Personal details
- Born: Samuel Kwadwo Boaben 1957
- Died: 2016 (aged 58–59)
- Citizenship: Ghanaian
- Occupation: comedian and Actor

= Bishop Bob Okala =

Veteran Ghanaian comedian

Samuel Kwadwo Boaben (1957–2016) also known as Bishop Bob Okala, was a Ghanaian comedian and actor popular for the comic roles he played on GTV program Key Soap Concert Party. Bob Okala gained popularity in the 80s, 90s and the turn of the millennium when stand-up comedy and pantomime began to gain widespread appeal on television. He is widely regarded as one of the comedy giants of Ghana and a pioneer of stand-up comedy. Okala was a household name and a fan favourite during his height of his fame.

== Career ==
He started his career as a footballer but his career was cut short as result of a long-term injury. He then joined a drama group called Kusum Agoromma. In the 90's his performance at the Key Soap Concert Party attracted Senior Eddie Donkor and Obuoba J.A Adofo to join them when they were having shows.

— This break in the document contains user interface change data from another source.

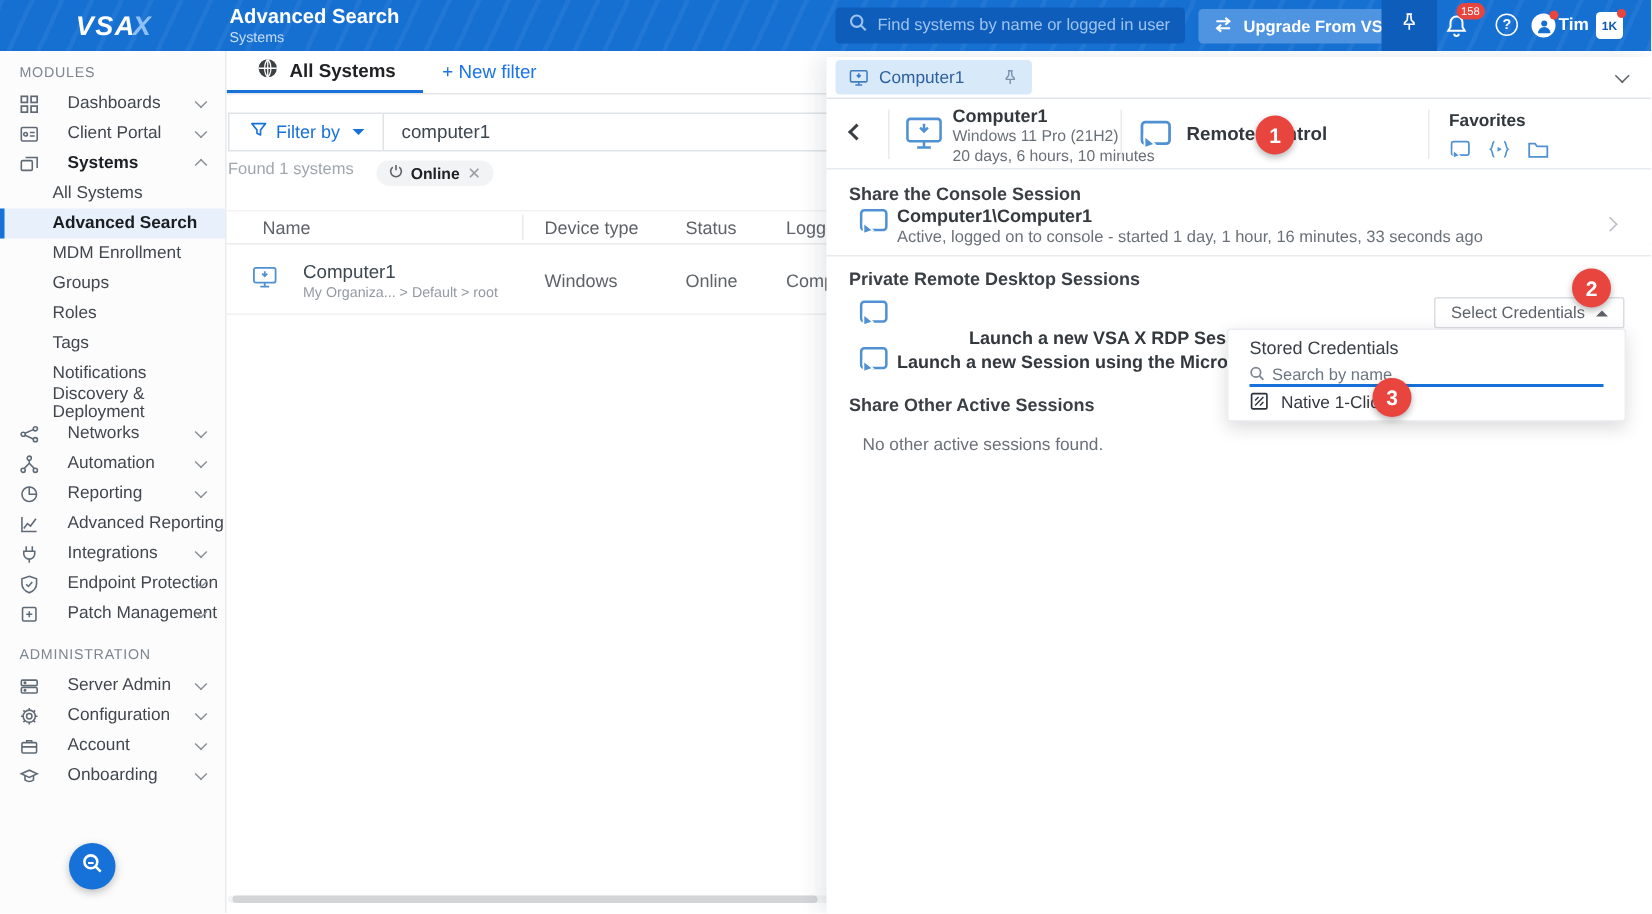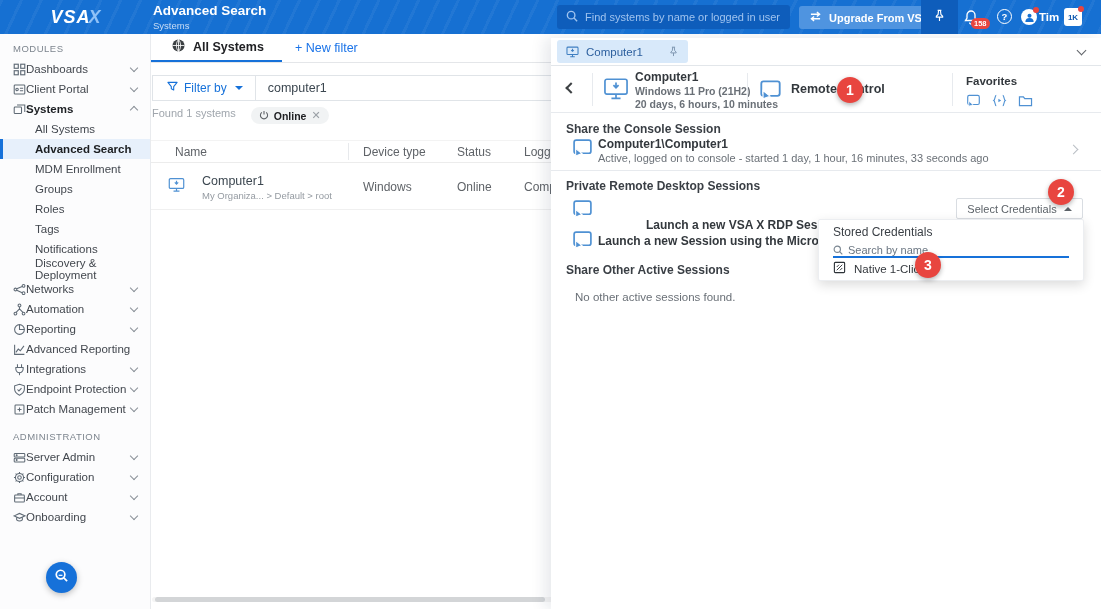"158" .bellbadge { font-weight: 700 -> 400; top: 18px -> 2px }
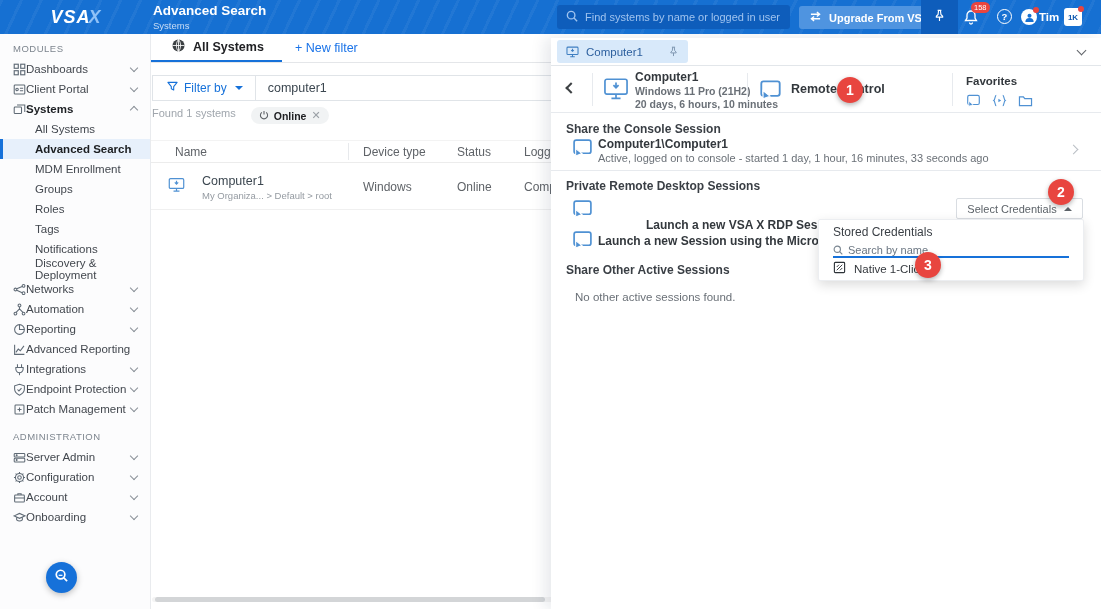"Dashboards" .nav-item { gap: 0 -> 19px }
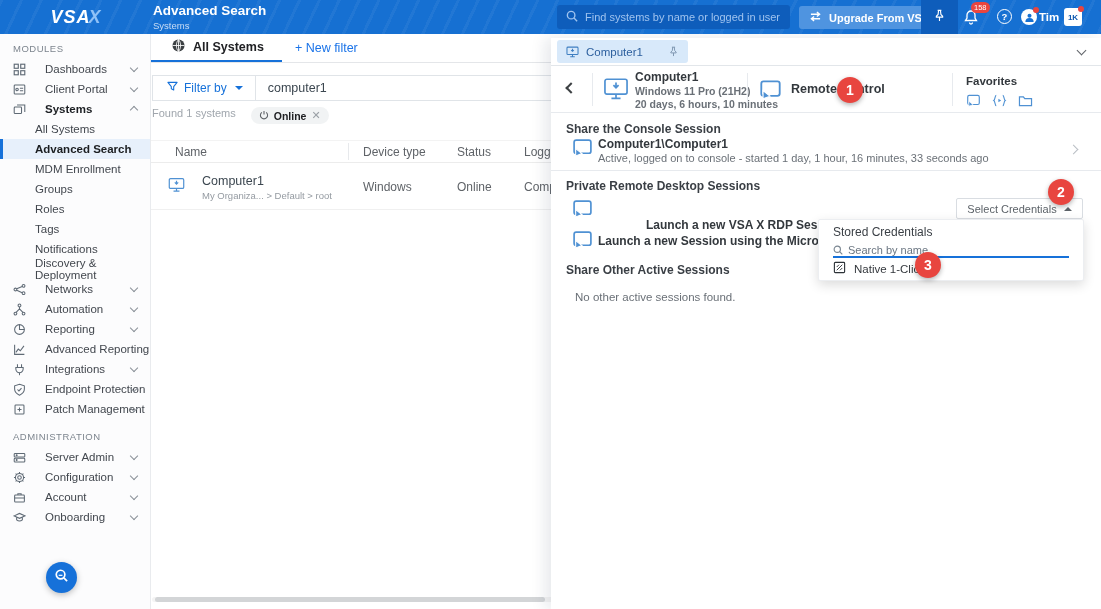"Windows 11 Pro (21H2)" .devsub { font-weight: bold -> none }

He performed with the likes of Waterproof, Nkomode, Agya Koo, Bob Santo, Judas, Akrobeto, Araba Stamp, Koo Nimo and many others on Key Soap Concert Party.

Bob Okala took part in Ghana's 59th Independence Day celebrations where he donned colonial style police uniform with other veteran actors to dramatize a short play for the spectators. John Dramani Mahama and other dignitaries were in attendance. Okala died a week later.

== Death ==
He collapsed shortly after a stage performance at Koforidua Jackson Park and later died when he was admitted to the hospital.